↓↓↓

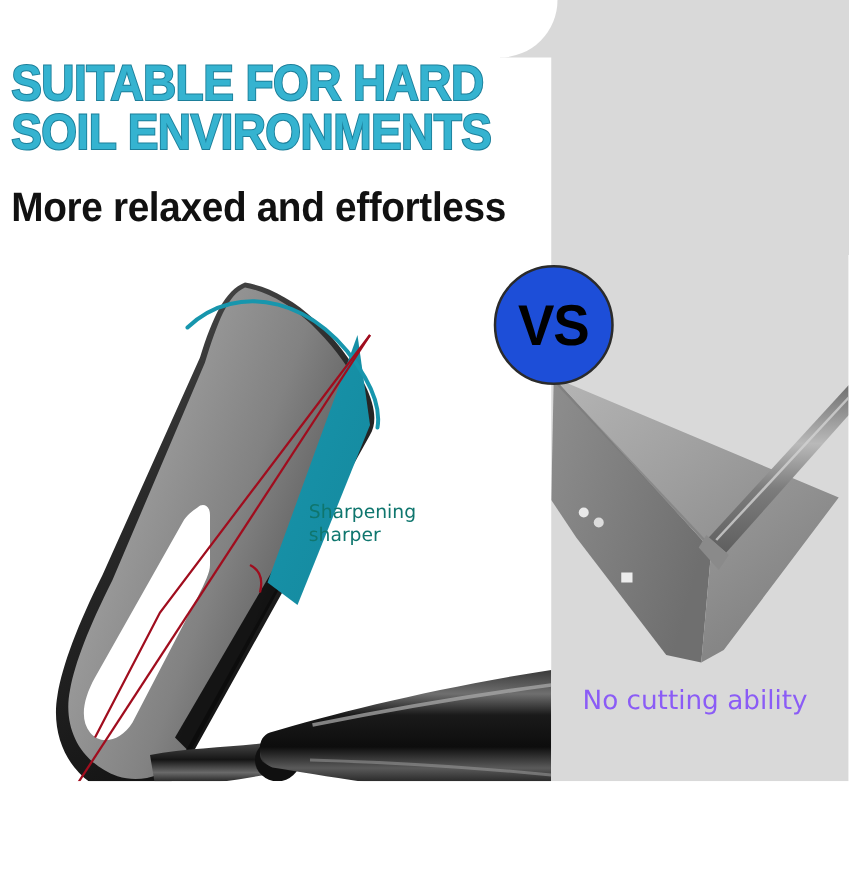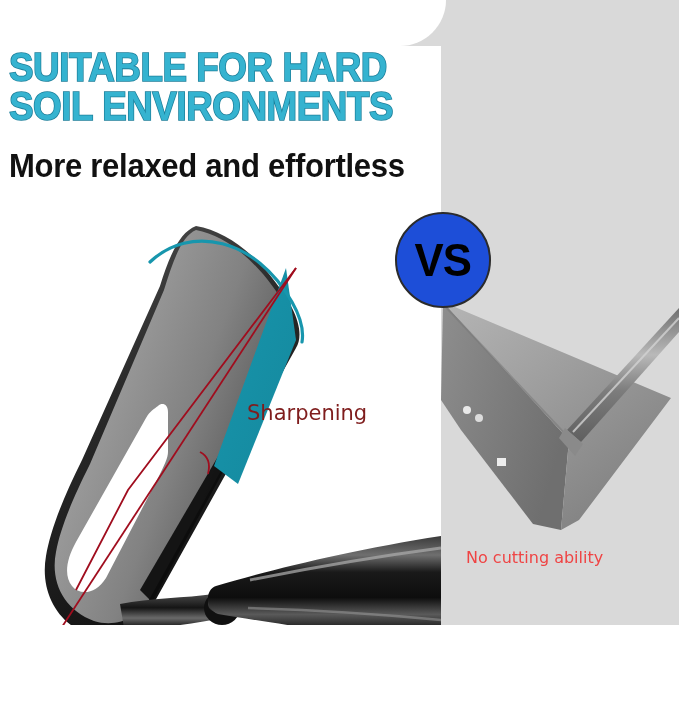--- a/index.html
+++ b/index.html
@@ -125,47 +125,47 @@
     z-index: 10;
   }
   .tool-left svg, .tool-right svg { display: block; }
 
   
   .annot {
     position: absolute;
     left: 247px;
     top: 400px;
     width: 175px;
-    font-size: 21px;
+    font-size: 15px;
     line-height: 1.28;
     font-weight: 400;
-    color: #7f1d1d;
+    color: #0f766e;
     font-family: "DejaVu Sans", sans-serif;
     z-index: 30;
   }
   .annot .l { display: block; }
 
   
   .tool-right {
     position: absolute;
     left: 441px;
     top: 280px;
     width: 238px;
     height: 290px;
     z-index: 10;
   }
 
   .caption-right {
     position: absolute;
     left: 466px;
     top: 548px;
     width: 210px;
-    font-size: 16px;
+    font-size: 21px;
     font-weight: 400;
-    color: #ef4444;
+    color: #8b5cf6;
     font-family: "DejaVu Sans", sans-serif;
     white-space: nowrap;
     z-index: 30;
   }
 </style>
 </head>
 <body>
 
 <div id="canvas">
 
@@ -267,20 +267,21 @@
                L 441 452
                C 348 446 268 432 218 424
                C 206 420 204 400 216 396 Z" fill="url(#handleGrad)"></path>
       <path d="M 250 390 C 320 376 380 366 441 358" fill="none" stroke="#a8a8a8" stroke-width="3" opacity="0.75"></path>
       <path d="M 248 418 C 320 420 380 424 441 430" fill="none" stroke="#9a9a9a" stroke-width="2.5" opacity="0.55"></path>
     </svg>
   </div>
 
   <div class="annot">
     <span class="l">Sharpening</span>
+    <span class="l">sharper</span>
   </div>
 
   <div class="tool-right">
     <svg width="238" height="290" viewBox="0 0 238 290">
       <defs>
         <linearGradient id="rBlade" x1="0" y1="0" x2="0.8" y2="1">
           <stop offset="0%" stop-color="#b5b5b5"></stop>
           <stop offset="45%" stop-color="#9d9d9d"></stop>
           <stop offset="100%" stop-color="#7e7e7e"></stop>
         </linearGradient>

↑↑↑

## TASK DESCRIPTION
This exercise calls for the records to be given again exactly, without the images.

## THE ANSWER
--- a/index.html
+++ b/index.html
@@ -125,47 +125,47 @@
     z-index: 10;
   }
   .tool-left svg, .tool-right svg { display: block; }
 
   
   .annot {
     position: absolute;
     left: 247px;
     top: 400px;
     width: 175px;
-    font-size: 21px;
+    font-size: 15px;
     line-height: 1.28;
     font-weight: 400;
-    color: #7f1d1d;
+    color: #0f766e;
     font-family: "DejaVu Sans", sans-serif;
     z-index: 30;
   }
   .annot .l { display: block; }
 
   
   .tool-right {
     position: absolute;
     left: 441px;
     top: 280px;
     width: 238px;
     height: 290px;
     z-index: 10;
   }
 
   .caption-right {
     position: absolute;
     left: 466px;
     top: 548px;
     width: 210px;
-    font-size: 16px;
+    font-size: 21px;
     font-weight: 400;
-    color: #ef4444;
+    color: #8b5cf6;
     font-family: "DejaVu Sans", sans-serif;
     white-space: nowrap;
     z-index: 30;
   }
 </style>
 </head>
 <body>
 
 <div id="canvas">
 
@@ -267,20 +267,21 @@
                L 441 452
                C 348 446 268 432 218 424
                C 206 420 204 400 216 396 Z" fill="url(#handleGrad)"></path>
       <path d="M 250 390 C 320 376 380 366 441 358" fill="none" stroke="#a8a8a8" stroke-width="3" opacity="0.75"></path>
       <path d="M 248 418 C 320 420 380 424 441 430" fill="none" stroke="#9a9a9a" stroke-width="2.5" opacity="0.55"></path>
     </svg>
   </div>
 
   <div class="annot">
     <span class="l">Sharpening</span>
+    <span class="l">sharper</span>
   </div>
 
   <div class="tool-right">
     <svg width="238" height="290" viewBox="0 0 238 290">
       <defs>
         <linearGradient id="rBlade" x1="0" y1="0" x2="0.8" y2="1">
           <stop offset="0%" stop-color="#b5b5b5"></stop>
           <stop offset="45%" stop-color="#9d9d9d"></stop>
           <stop offset="100%" stop-color="#7e7e7e"></stop>
         </linearGradient>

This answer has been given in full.